:: Records

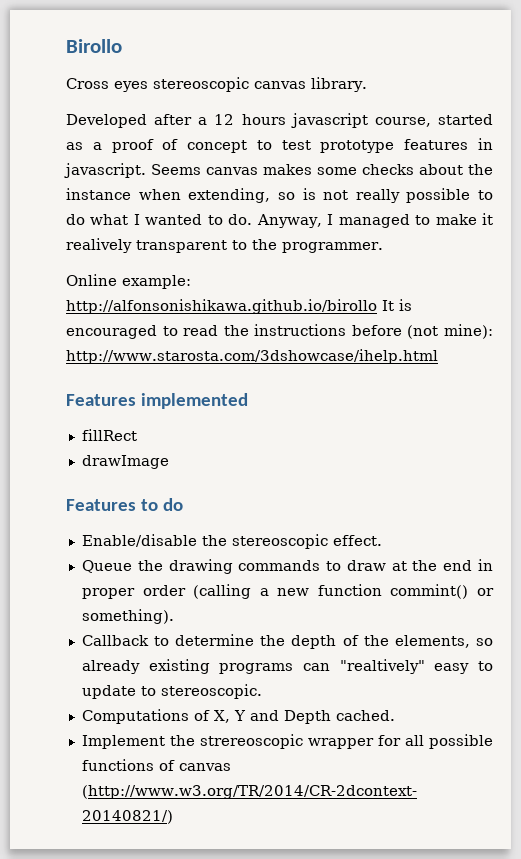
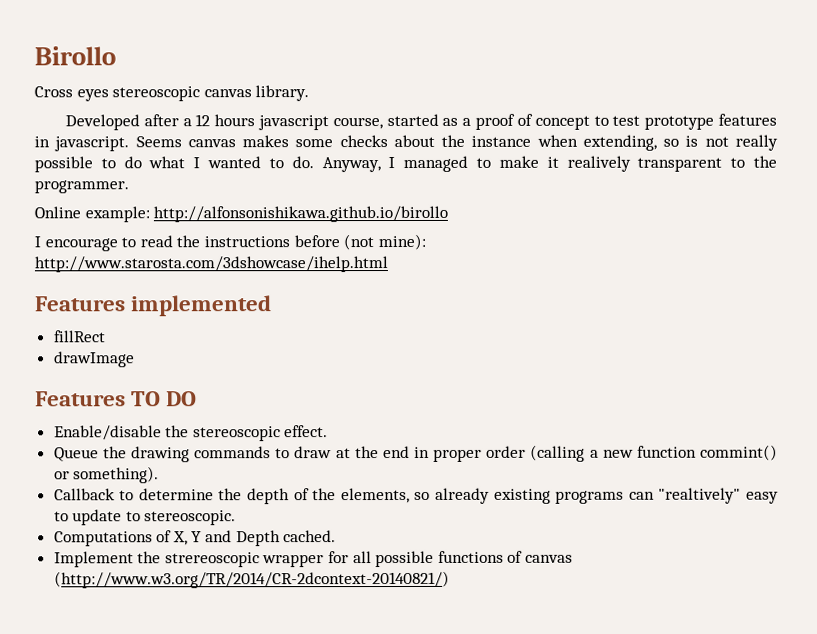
[382,299,412,311] [66,325,157,339] It is encouraged -> [34,236,118,252] // I encourage
[141,498,184,511] to do -> [131,391,198,407] TO DO

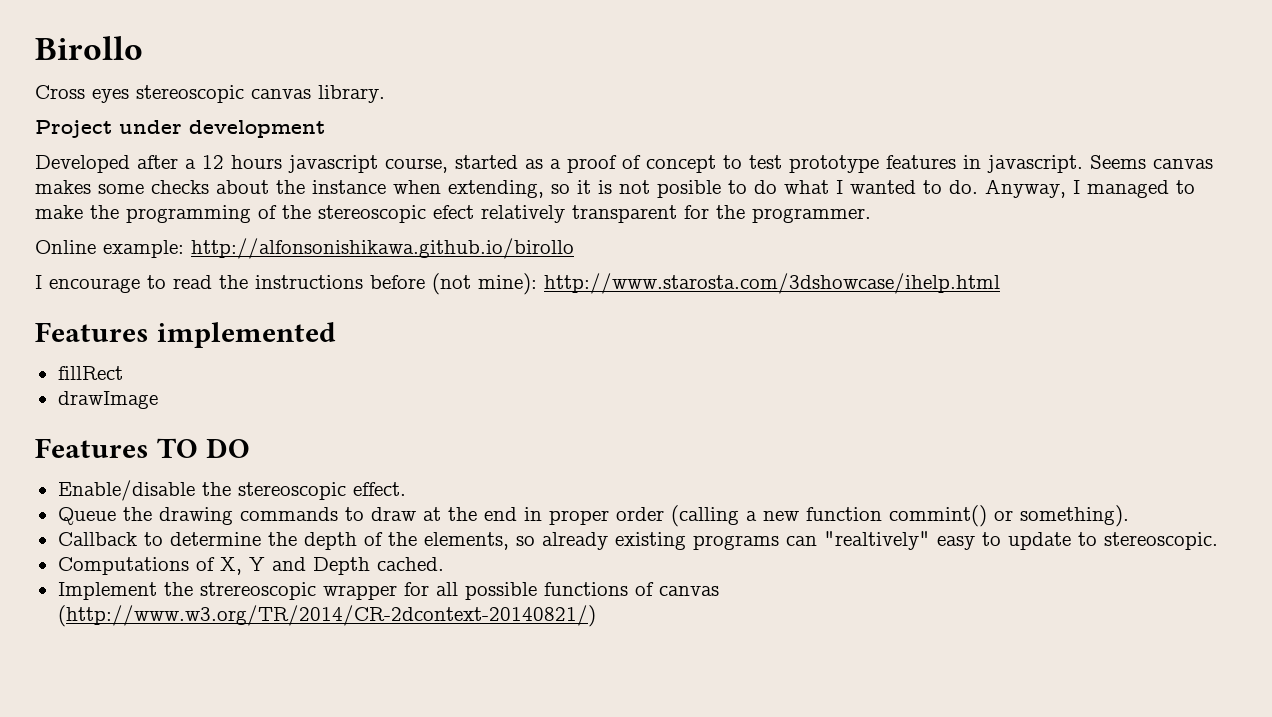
(310, 93) none -> [35,120,325,138] // Project under development
(680, 142) none -> [577,180,591,194] it
[734,134,778,151] [34,156,93,173] really possible -> [657,180,721,198] posible
[546,155,746,172] it realively transparent to -> [90,205,709,223] the programming of the stereoscopic efect relatively transparent for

::::

Work to complete: Filter the listing above down to the lines that contain the word "none".

Output for this task:
(310, 93) none -> [35,120,325,138] // Project under development
(680, 142) none -> [577,180,591,194] it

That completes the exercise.